監督が福山さんに意見を訊くと、福山さんは「撮影はしてみて、使うかどうかは監督が決めてください」と言ったという。大人~! もう、かっこいいんだから~! あの場面はこの映画でもっともすばらしい場面だと思います。

この映画はとてもいい映画だと思いますが、やはり自分の親子関係とどうしても比べてしまうんですね。それと周囲の親子とか。子供側から見ると、両親がいない子がいたり、離婚した子がいたり、ここに出てくる子供はやはり幸せに見える。親側から見ても、子供ができないことで悩んでいたり、子供をどうしても愛せなくて苦しんでいる人もいる。そもそも結婚すらしてない人もいる。わたしの悪口はそこまでだ。

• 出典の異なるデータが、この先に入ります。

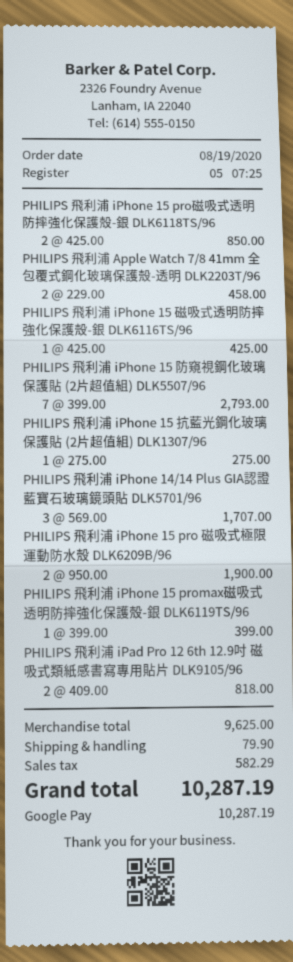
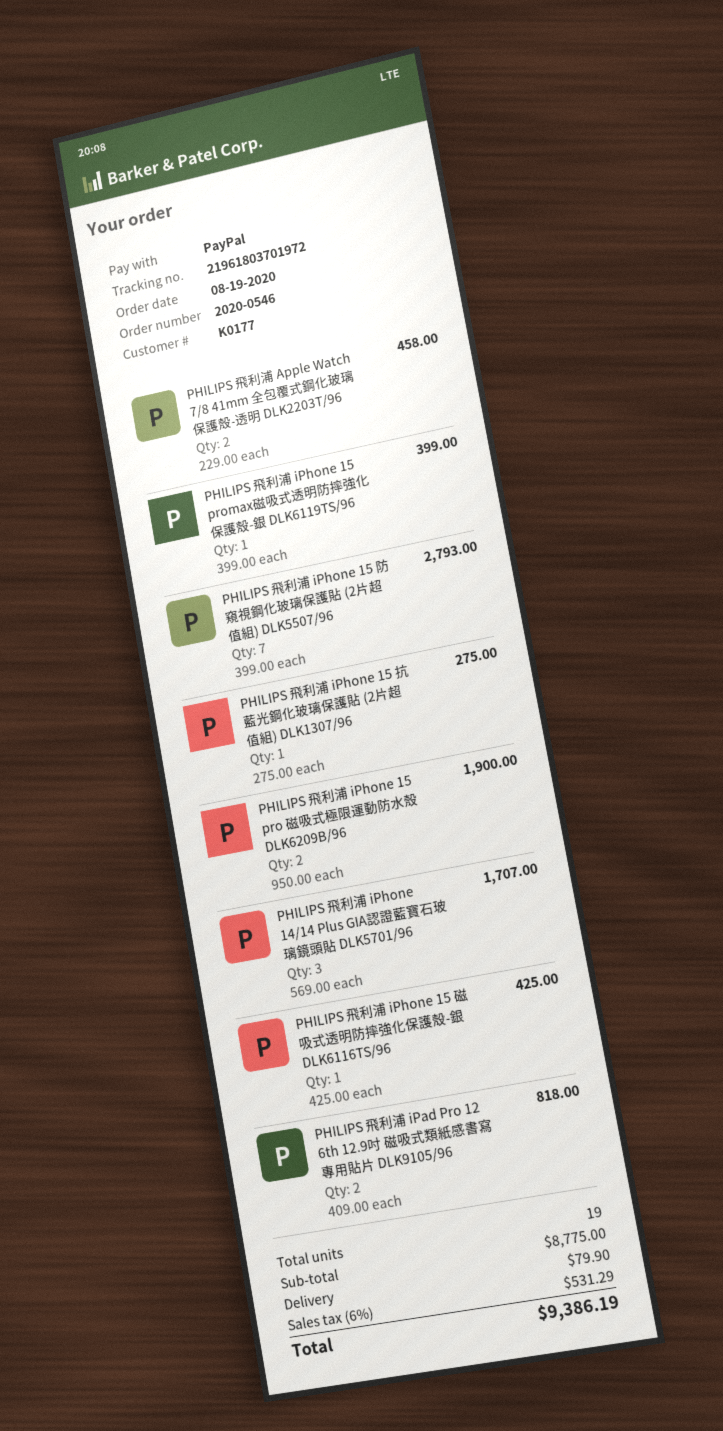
payment method: Google Pay -> PayPal
PHILIPS 飛利浦 iPhone 15 pro磁吸式透明防摔強化保護殼-銀 DLK6118TS/96: 2 x 425.00 = 850.00 -> none
subtotal: 9625.00 -> 8775.00
tax: 582.29 -> 531.29
total: 10287.19 -> 9386.19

そう考えると、この状況がそんなに大変には見えないんですよね。そこまで苦しむことかなと思う。よく見てみ、子供が二人できたようなものじゃんかという。最後、二つの家族が一緒になって斎木家に入っていく。あそこは良かったですね。これからは、お互いの家を行き来して、育ての親と生みの親、両方に見守られて育つ子供たちが見えるような気がしました。是枝監督の他の作品も観たくなりました。




この映画の参考文献として取り上げられていた「ねじれた絆」。実際に起きた取り違え事件を17年間取材したものだそうです。こちら側はすさまじく大変そうなんですよね。読もうと思います。